Whilst most of the paintings that the Queen bought were devotional, and many were kept close in her chambers to help her at prayer, as her relationship improved with her husband and her family grew, she also commissioned many portraits of her children to send to her relatives across Europe.
These were hardly post-cards from the UK – some of these were ‘larger than life-size’ paintings! The picture below painted in 1637 by Anthony Van Dyke shows from left to right, Mary, Princess Royal, mother of King William III Prince of Orange, James 11, King from 1685-88 and father of William II’s wife Queen Mary II, Charles II, King from 1660- 1685, Elizabeth, who died aged 15 and Anne, who only survived for 3 years. And yes, Prince James, is indeed, as was the custom for little boys under 5 years of the time, still wearing a dress! Children to follow were Katherine, Henry and Henrietta-Anne – better known by her eldest brother’s nickname for her as Minette – who married her cousin Phillipe, Duke of Orleans, the son of the French King Louis XIII, who was the brother of Queen Henrietta Maria. Confused? Surely not! It certainly indicates how influential and intertwined the family Medici had become within the European Royalty.
In 1623, when Charles 1 had first been in search of a suitable bride, he and his best friend George Villiers, 1st Duke of Buckingham had undertaken a Grand Tour of Europe.
His first choice had been Infanta Maria Anna of Spain but these negotiations failed.
One of the places the pair visited during their tour was the Palazzo of the Duke of Mantua Ferdinando I Gonzaga and his wife, another Catherine de’ Medici, who was the youngest daughter of Ferdinando I de Medici, 3rd Grand Duke of Tuscany. Here Charles was hugely impressed by the magnificent artwork collection of the family, much of which had been commissioned by Ferdinand’s Medici mother Eleonora de’ Medici, the elder sister of Marie de’ Medici and decided that he wished to build such a collection for himself!

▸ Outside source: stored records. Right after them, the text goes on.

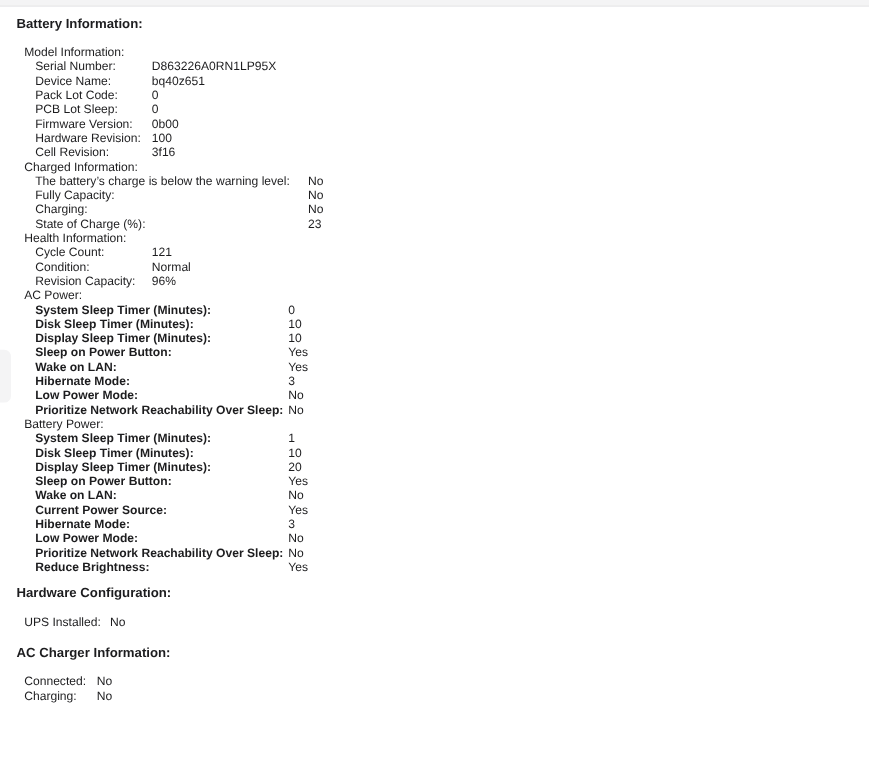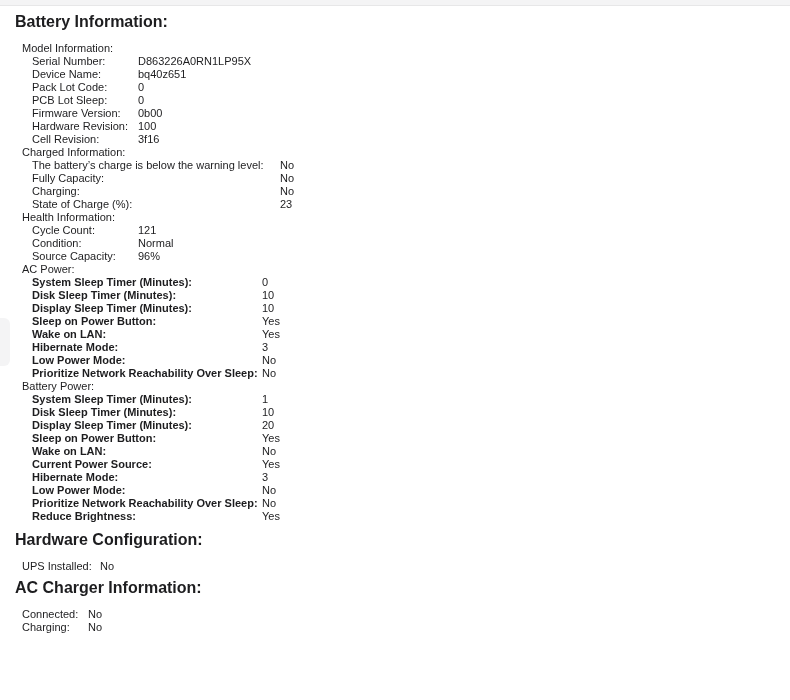--- a/index.html
+++ b/index.html
@@ -33,7 +33,7 @@
   }
   .section-title {
     font-weight: 700;
-    font-size: 16px;
+    font-size: 12px;
     line-height: 13px;
     margin-bottom: 14px;
   }

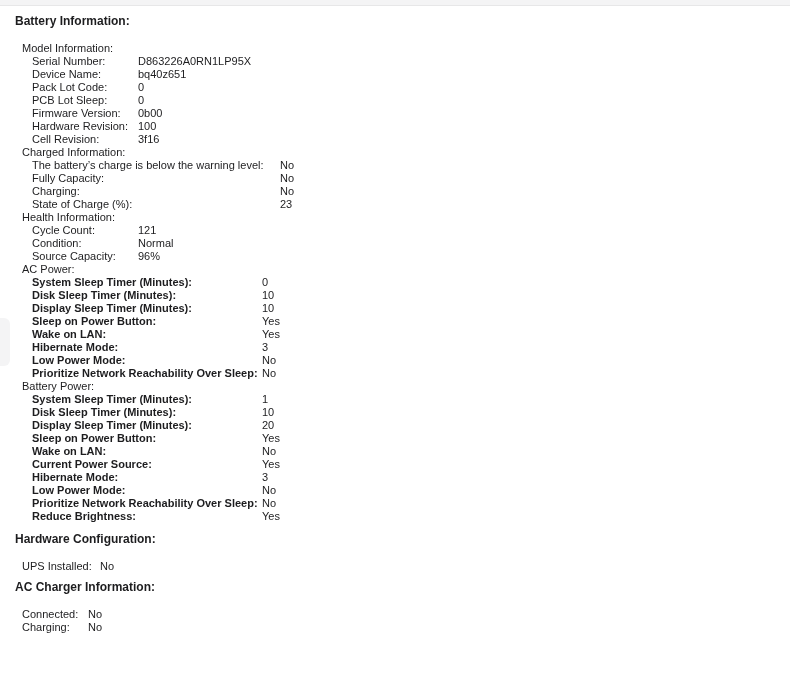--- a/index.html
+++ b/index.html
@@ -132,7 +132,7 @@
           <span class="val">Normal</span>
         </div>
         <div class="row">
-          <span class="lbl">Source Capacity:</span>
+          <span class="lbl">Revision Capacity:</span>
           <span class="val">96%</span>
         </div>
       </div>

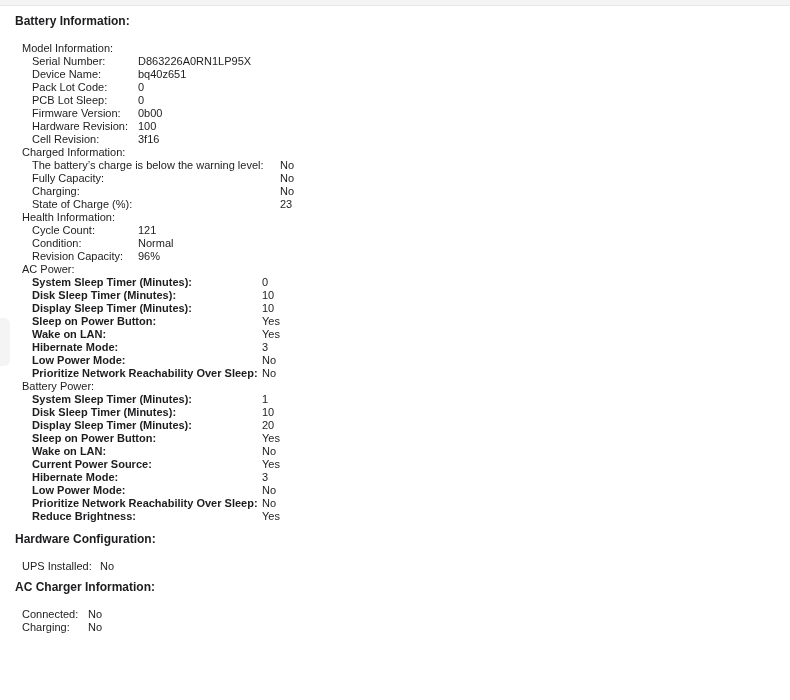--- a/index.html
+++ b/index.html
@@ -39,7 +39,7 @@
   }
   #sps-title { margin-top: 10px; }
   #hw-title  { margin-top: 10px; }
-  #acc-title { margin-top: 8px; }
+  #acc-title { margin-top: 14px; }
   .group { margin-left: 7px; }
   .group-label { }
   .group .row { margin-left: 10px; }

Perhaps this second Catherine de’ Medici, even pointed out the availability of another potential Medici linked bride, with Medici money behind her, that he might be interested in?
Certainly, it was a year later that negotiations began for the hand of her cousin, Henrietta Maria Bourbon, daughter of Maria de’ Medici and they married in 1625.
When Duke Ferdinand Gonzaga died in 1626, his brother Vincenzo II, who had no legitimate heirs, inherited the Ducal title and was forced to seek a purchaser of almost the entire Gonzaga collection of Artworks to pay off the huge family debts. A problem greatly exacerbated by the prolific purchase of quantities of Artworks by his mother, brother and sister in law!
But, if they have to go, who better to offer these artworks to than their wealthy niece? This was Vincenzo’s second cousin Henrietta Maria, and by selling them to the King of England they were at least able keep all these treasures within the family?
Thes treasures included Peter Paul Rubens celebratory triptych that included The Gonzaga Family Adoring the Holy Trinity, painted 1604-1605, shown above, which is now back in the Museo del Palazzo Ducale. This features Ferdinard Gonzago’s father, Vincenzo I and his mother Eleonora de’ Medici,
Also offered for sale were Mantegna’s 9 huge egg tempera panels showing the Triumphal Entrance of Julius Caesar, several Titians, including his portrait of Isabella d’Este as a young girl and my personal favourite – the Bronzino portrait of the “Unknown Lady in Green” -featured in a previous blog
I think that possibly it was thus these famous works came to London for the enjoyment of the British Royal Family, and although they formed part of the 2,000 artworks that were sadly soon all sold off in the Commonwealth Sale in 1650, at least 140 of them have this year 2018 been reunited for this magnificent exhibition at the Royal Academy.